Cara McNulty has seen a change in her two teenage daughters over the last two years of the pandemic. “They don't get too excited about much,” she says. “When I've asked about it, they say, ‘If you get too excited about something and it gets canceled, it's just too hard to rebound.’”
After two years of disappointments, cancellations and the cumulative effects of what Cara, the President of Behavioral Health at Aetna, calls “micro losses,” her girls are worn out.
They echo the feelings of many Americans who still feel stressed as the pandemic enters its third year — and are now exhausted as a result.
Nearly a third of Americans are dealing with anxiety and depression according to a March 2022 Harris Poll, including about 1 in 4 younger adults and parents.
As caregivers, parents are especially fatigued, Cara says.

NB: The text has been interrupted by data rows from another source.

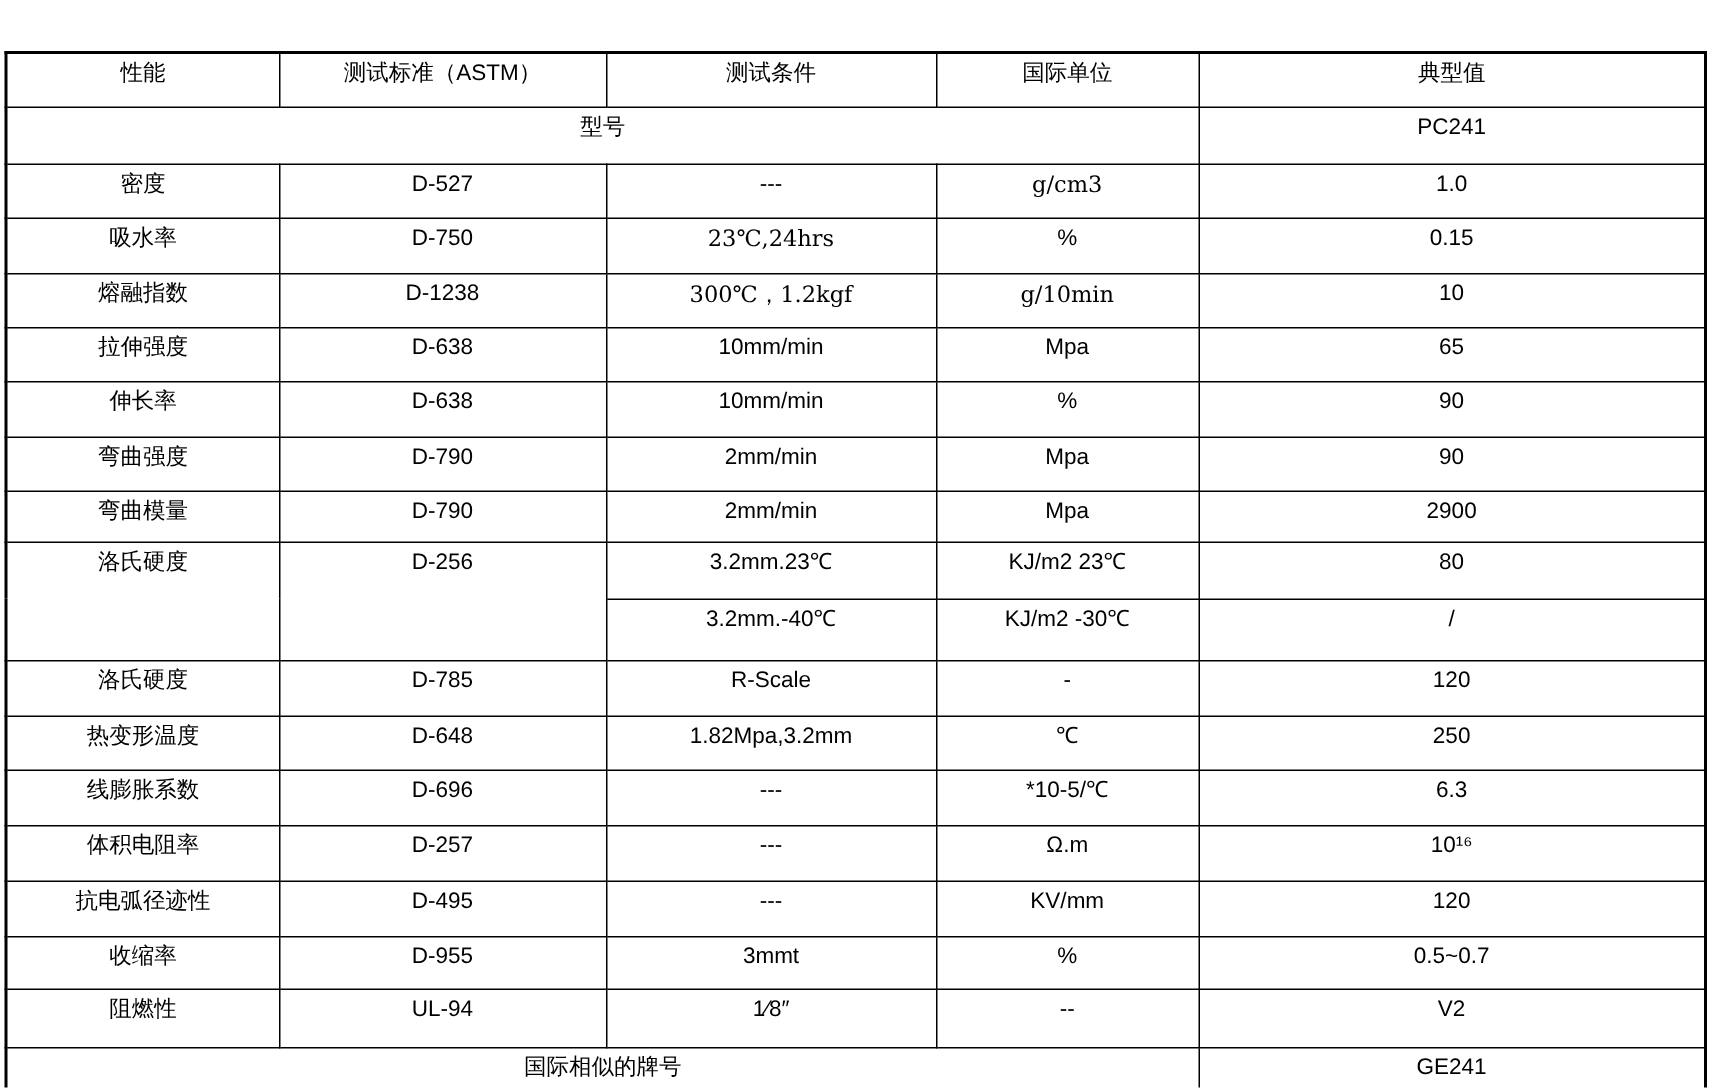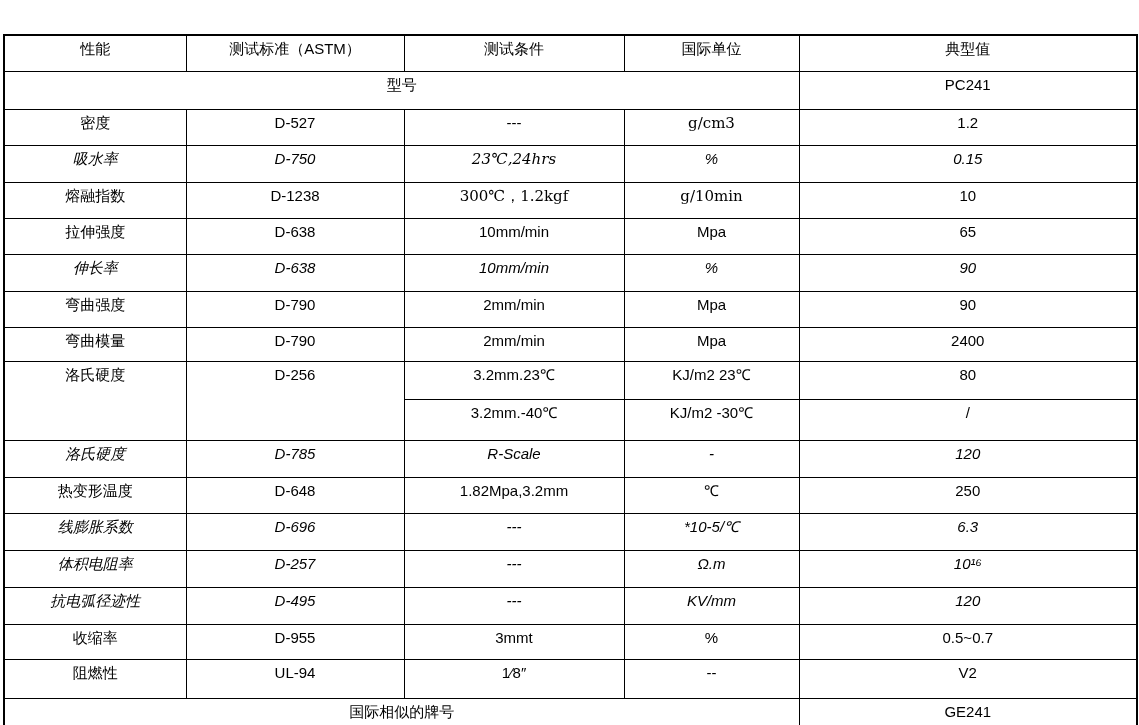"1.2" td { text: 1.2 -> 1.0 }
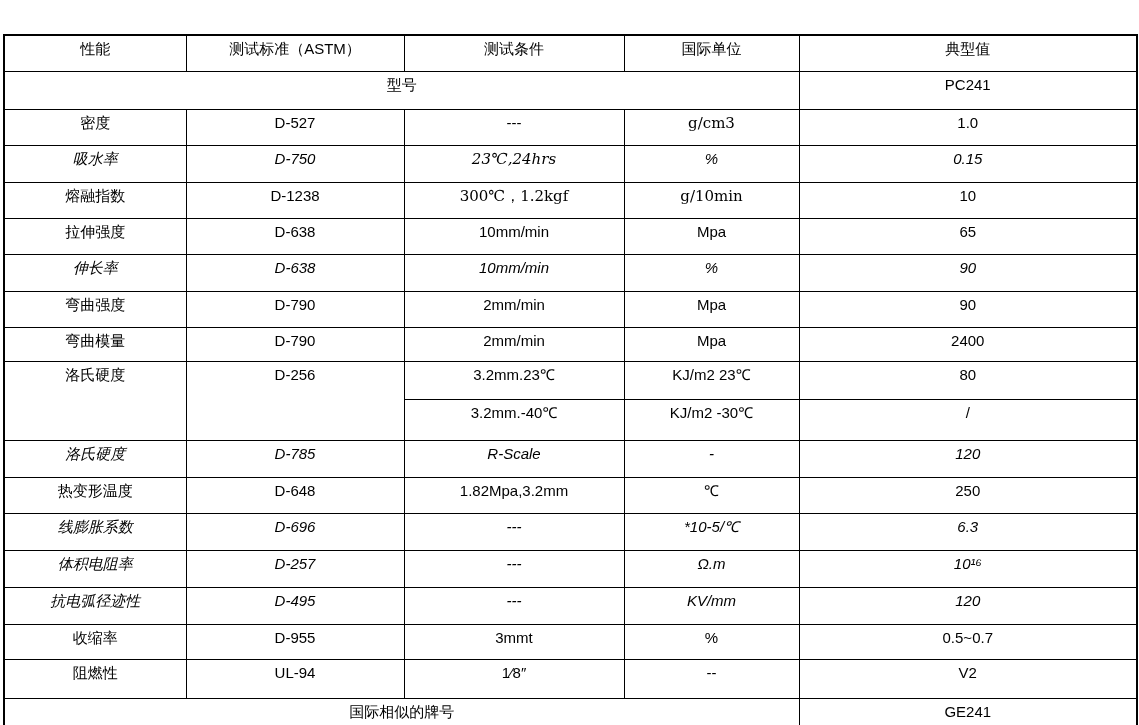"吸水率" tr.h37 { font-style: italic -> none }
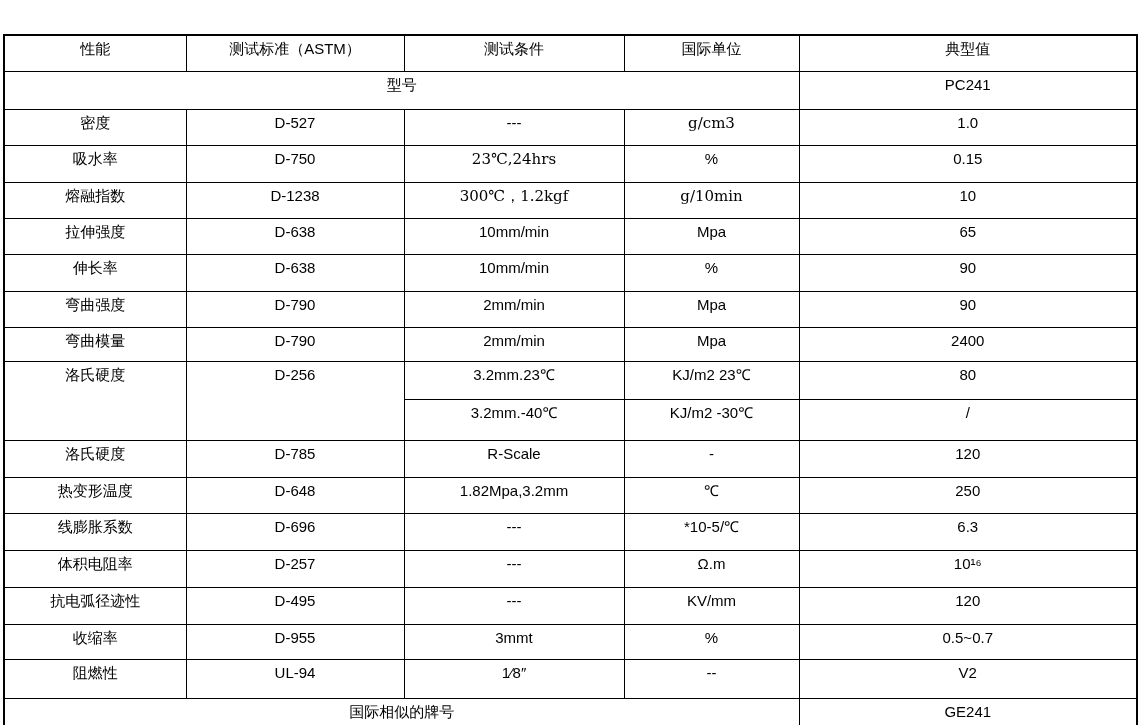"2400" td { text: 2400 -> 2900 }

“Parents are experiencing this exhaustion even more than those individuals without children, because they're not only experiencing it for themselves, but they're also seeing it in their children,” she says. “As a parent, I worry about my kids and I'm also trying to manage my job and my community. So, we do see parents really struggling.”
According to a CVS Health white paper, 52% of parents say the pandemic had a negative impact on their mental health, compared to 44% of adults overall. In addition, 57% of parents noted burnout or mental exhaustion “somewhat often” since the summer.
Luz Gomez-Casseres, a MinuteClinic licensed mental health professional, says many parents question whether they're doing a good job of helping their children.
“The thing that I hear is, ‘How am I going to help my kid cope if I'm struggling myself?’” she adds.